▼

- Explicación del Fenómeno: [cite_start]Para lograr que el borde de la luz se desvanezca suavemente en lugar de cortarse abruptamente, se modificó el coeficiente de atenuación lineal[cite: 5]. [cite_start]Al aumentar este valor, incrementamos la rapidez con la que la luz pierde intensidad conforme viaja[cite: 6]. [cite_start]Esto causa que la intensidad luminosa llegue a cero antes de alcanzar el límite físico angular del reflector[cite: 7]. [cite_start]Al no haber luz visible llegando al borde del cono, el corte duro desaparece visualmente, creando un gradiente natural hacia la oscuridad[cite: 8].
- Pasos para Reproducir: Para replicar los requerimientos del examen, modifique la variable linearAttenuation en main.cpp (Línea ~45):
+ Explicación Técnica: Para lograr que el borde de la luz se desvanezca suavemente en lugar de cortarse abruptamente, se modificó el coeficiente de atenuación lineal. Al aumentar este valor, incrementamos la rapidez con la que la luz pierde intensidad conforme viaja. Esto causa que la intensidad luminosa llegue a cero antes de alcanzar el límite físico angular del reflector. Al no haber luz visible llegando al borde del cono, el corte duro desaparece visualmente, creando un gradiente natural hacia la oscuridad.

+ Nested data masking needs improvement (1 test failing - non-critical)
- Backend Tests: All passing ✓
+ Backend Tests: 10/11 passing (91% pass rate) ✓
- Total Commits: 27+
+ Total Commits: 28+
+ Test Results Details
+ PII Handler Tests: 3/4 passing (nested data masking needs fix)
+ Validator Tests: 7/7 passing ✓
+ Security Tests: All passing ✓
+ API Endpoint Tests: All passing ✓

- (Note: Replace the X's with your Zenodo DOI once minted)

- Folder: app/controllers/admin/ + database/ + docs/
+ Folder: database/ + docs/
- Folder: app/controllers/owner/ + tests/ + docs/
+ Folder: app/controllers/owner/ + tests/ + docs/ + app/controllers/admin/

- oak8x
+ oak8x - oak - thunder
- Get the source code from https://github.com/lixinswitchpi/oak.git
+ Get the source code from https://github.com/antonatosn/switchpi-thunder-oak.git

▲

> _Problem statement_
Could the data above be returned exactly as it stands?

> _Task answer_
- Explicación del Fenómeno: [cite_start]Para lograr que el borde de la luz se desvanezca suavemente en lugar de cortarse abruptamente, se modificó el coeficiente de atenuación lineal[cite: 5]. [cite_start]Al aumentar este valor, incrementamos la rapidez con la que la luz pierde intensidad conforme viaja[cite: 6]. [cite_start]Esto causa que la intensidad luminosa llegue a cero antes de alcanzar el límite físico angular del reflector[cite: 7]. [cite_start]Al no haber luz visible llegando al borde del cono, el corte duro desaparece visualmente, creando un gradiente natural hacia la oscuridad[cite: 8].
- Pasos para Reproducir: Para replicar los requerimientos del examen, modifique la variable linearAttenuation en main.cpp (Línea ~45):
+ Explicación Técnica: Para lograr que el borde de la luz se desvanezca suavemente en lugar de cortarse abruptamente, se modificó el coeficiente de atenuación lineal. Al aumentar este valor, incrementamos la rapidez con la que la luz pierde intensidad conforme viaja. Esto causa que la intensidad luminosa llegue a cero antes de alcanzar el límite físico angular del reflector. Al no haber luz visible llegando al borde del cono, el corte duro desaparece visualmente, creando un gradiente natural hacia la oscuridad.

+ Nested data masking needs improvement (1 test failing - non-critical)
- Backend Tests: All passing ✓
+ Backend Tests: 10/11 passing (91% pass rate) ✓
- Total Commits: 27+
+ Total Commits: 28+
+ Test Results Details
+ PII Handler Tests: 3/4 passing (nested data masking needs fix)
+ Validator Tests: 7/7 passing ✓
+ Security Tests: All passing ✓
+ API Endpoint Tests: All passing ✓

- (Note: Replace the X's with your Zenodo DOI once minted)

- Folder: app/controllers/admin/ + database/ + docs/
+ Folder: database/ + docs/
- Folder: app/controllers/owner/ + tests/ + docs/
+ Folder: app/controllers/owner/ + tests/ + docs/ + app/controllers/admin/

- oak8x
+ oak8x - oak - thunder
- Get the source code from https://github.com/lixinswitchpi/oak.git
+ Get the source code from https://github.com/antonatosn/switchpi-thunder-oak.git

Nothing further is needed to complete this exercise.